November 22, 2015 information about critical vulnerability which can be found in a range of products from Dell appeared on the Internet. The situation with Dell is quite similar to what happened with Lenovo and Superfish malware. The first one who found an error was a programmer Joe Nord, who described it in his blog. The developer said that he had purchased a Dell Inspiron 5000 laptop, which had pre-installed root safety certificate called eDellRoot.
The problem is that the private key of the root certificate is stored on the computer, which allows hackers to conduct various attacks such as “man in the middle”. Nord found that eDellRoot certificate is trusted in the system and is designed for “any” purposes – that means that certificate is even more powerful than fully legitimate certificate from DigiCert. Its period of validy is limited to the year 2039. In addition, in the description of the certificate there is a line stating that the user has a private key for him – usually users shouldn’t have a key.
This way, hackers who gain access to the private key for the certificate can easily falsify other certificates for access to any websites, and the computer will recognize them as trusted – all of this opens up opportunities for the “man in the middle” attacks, characterized by substitution of legitimate resources with harmful copies. Moreover, there is no difficulty to access this key, since it is installed on a various new models of Dell XPS, Precision and Inspirion computers, and stored locally on each such device.
Dell started to supply those devices with preinstalled eDellRoot from August of this year.
How to protect yourself?
Representatives of the device manufacturer stated that the certificate eDellRoot is not malicious (“malware or adware”), with the help of this certificate the company does not collect any personal information, but only wanted to be able to quickly identify the product model when owner contacts customer support. According to Dell representative Laura Thomas, the company just wanted to improve the level of service and reduce waiting time of solution while contacting support.

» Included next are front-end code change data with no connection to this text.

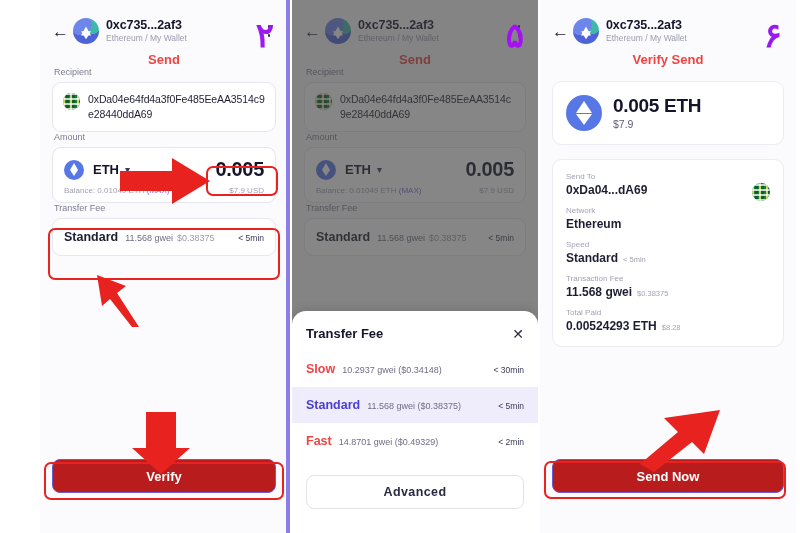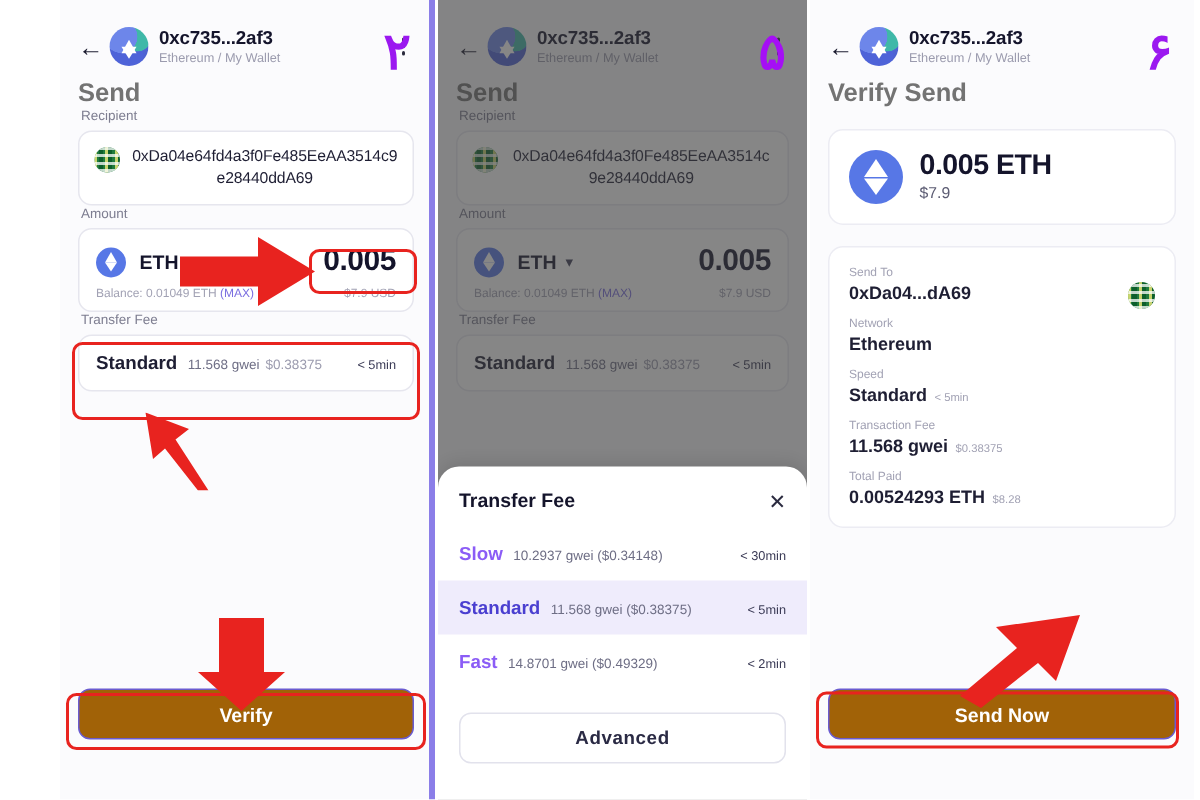--- a/index.html
+++ b/index.html
@@ -47,7 +47,7 @@
   .kebab { width:14px; text-align:center; color:#2a2a3d; font-size:14px; letter-spacing:0; line-height:0.6; }
   .kebab span { display:block; width:2.5px; height:2.5px; border-radius:50%; background:#2a2a3d; margin:2px auto; }
 
-  .screentitle { font-size:17px; font-weight:bold; color:#737373; margin-top:8px; }
+  .screentitle { text-align:center; font-size:13px; font-weight:bold; color:#ef4444; margin-top:8px; }
 
   
   .pnum { position:absolute; right:14px; top:18px; font-size:34px; font-weight:bold;

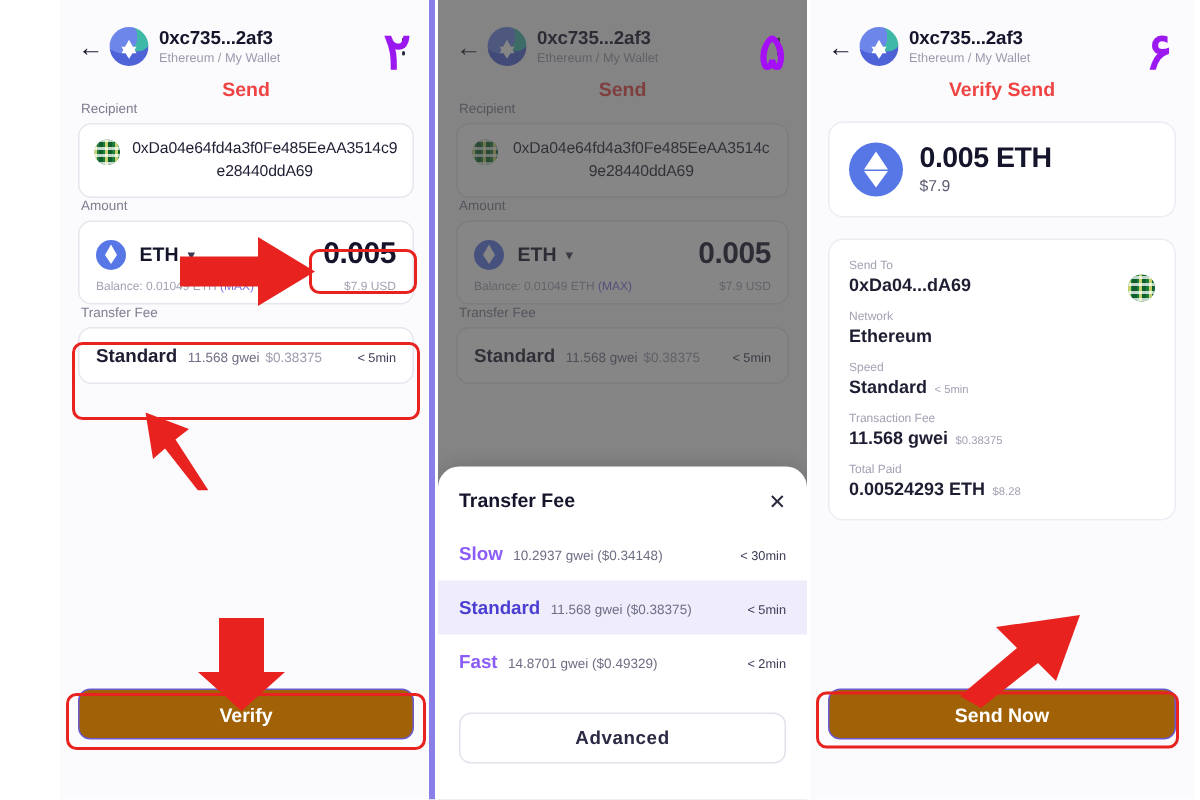--- a/index.html
+++ b/index.html
@@ -59,7 +59,7 @@
   .sect { padding: 0 12px; }
   .card { background:#ffffff; border:1px solid #e6e6ee; border-radius:9px; }
 
-  .recipbox { padding:9px 10px; display:flex; gap:8px; align-items:flex-start;text-align:center; }
+  .recipbox { padding:9px 10px; display:flex; gap:8px; align-items:flex-start; }
   .blockie { width:17px; height:17px; border-radius:50%; flex:none; margin-top:1px;
              background:
                repeating-linear-gradient(90deg,#1f7a3d 0 3px,#0d5f2b 3px 6px),

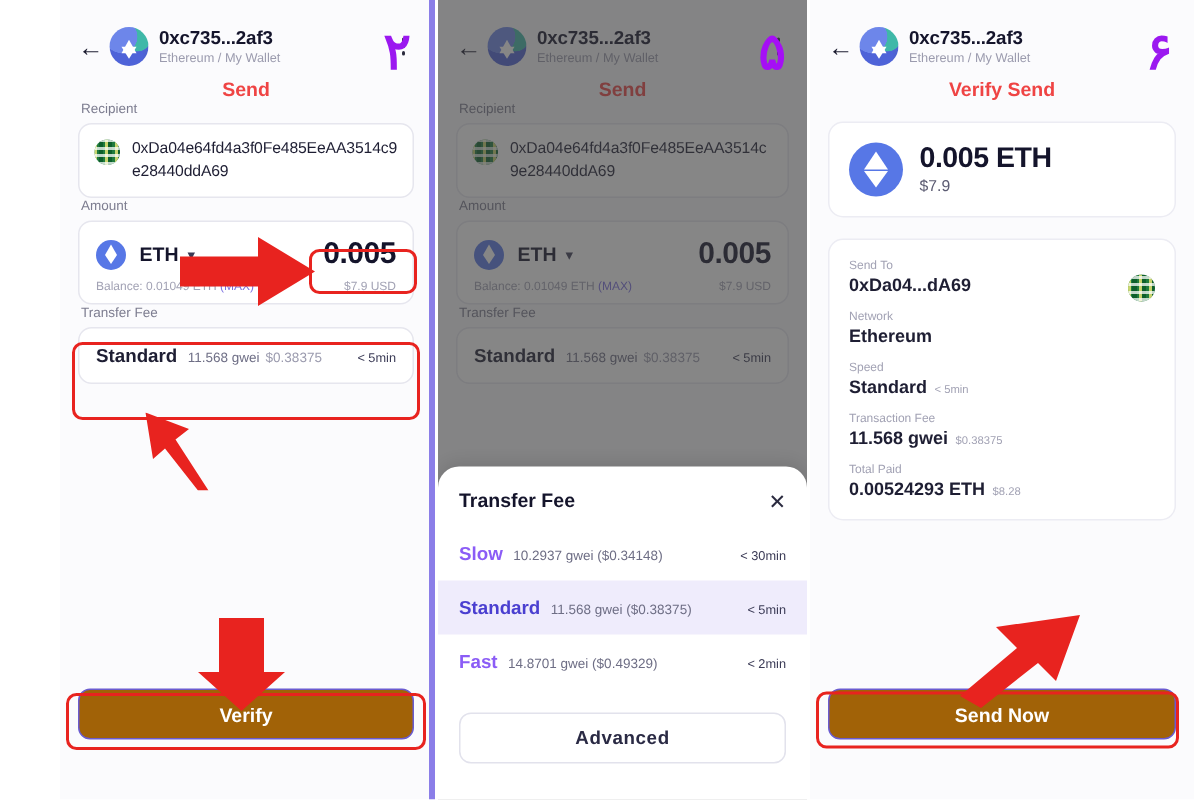--- a/index.html
+++ b/index.html
@@ -109,7 +109,7 @@
   .sheetclose { margin-left:auto; font-size:14px; color:#2b2b40; line-height:1; }
   .opt { display:flex; align-items:baseline; padding:11px 14px; }
   .opt.sel { background:#efecfc; }
-  .optname { font-size:12.5px; font-weight:bold; color:#8b5cf6; }
+  .optname { font-size:12.5px; font-weight:bold; color:#ef4444; }
   .opt.sel .optname { color:#4a3fd0; }
   .optdetail { font-size:9px; color:#6e6e85; margin-left:7px; }
   .opttime { margin-left:auto; font-size:8.5px; color:#3a3a55; }

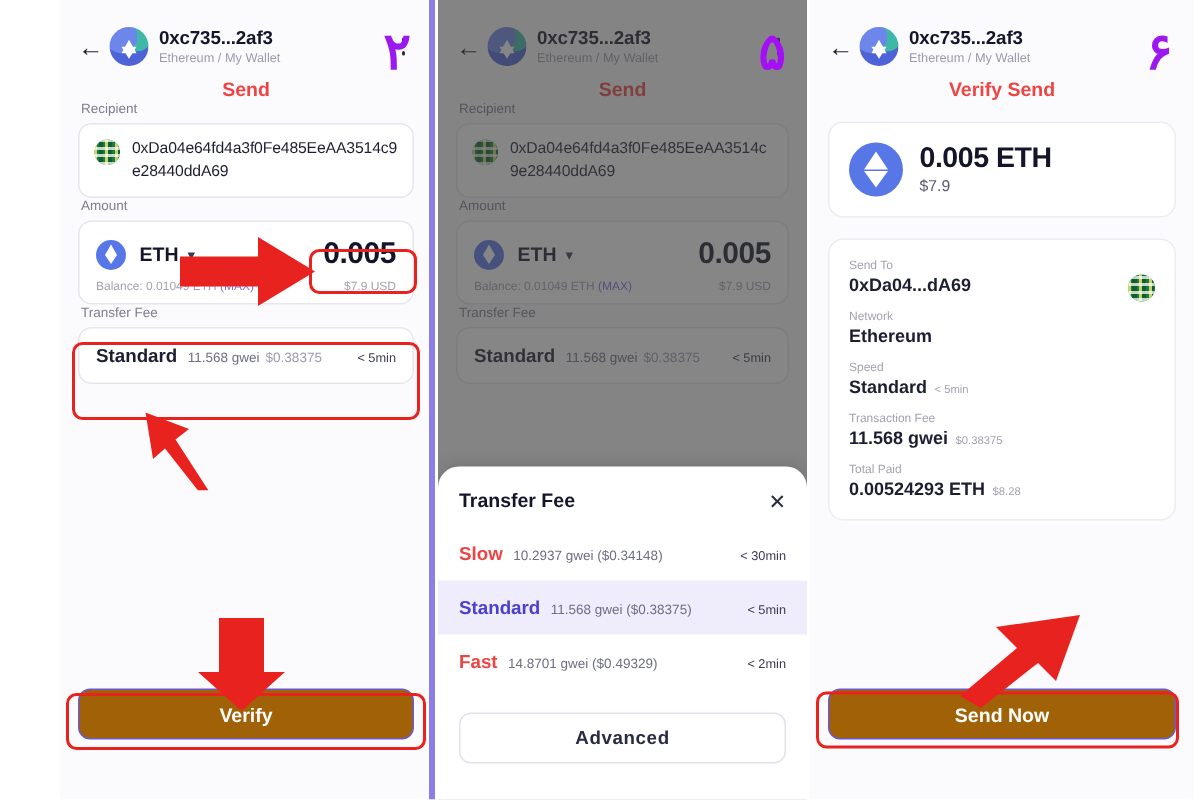--- a/index.html
+++ b/index.html
@@ -92,7 +92,7 @@
 
   
   .btnwrap { position:absolute; left:12px; right:12px; bottom:40px; z-index:20; }
-  .primarybtn { width:100%; height:34px; border-radius:8px; background:#a16207; border:1px solid #6a5bd0;
+  .primarybtn { width:100%; height:34px; border-radius:8px; background:#b91c1c; border:1px solid #6a5bd0;
                 color:#ffffff; font-size:13px; font-weight:bold; display:flex; align-items:center; justify-content:center; }
   .ghostbtn { width:100%; height:34px; border-radius:8px; background:#ffffff; border:1px solid #e2e2ec;
               color:#2a2a44; font-size:12.5px; font-weight:bold; display:flex; align-items:center; justify-content:center; letter-spacing:.4px; }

“Sometimes good intentions, such as faster access to the customers’ machines to improve speed of service, can have terrible consequences in terms of the security of the system, if the implementation of such measures may carry security risks”.
In addition, the company also published instructions how to remove the certificate from the computer. From this instructions, in particular, it is clear that it is not very easy to remove it. There is a plugin .DLL included in the certificate and it is being automatically installed after removing it. Therefore, for the complete removal of the certificate user must remove .DLL – Dell.Foundation.Agent.Plugins.eDell.dll and after that eDellRoot certificate.
In a statement provided on official Dell website, developers promised in the future to not use insecure certificates.
You can check your computer for presence of eDellRoot certificate here: edell.tlsfun.de.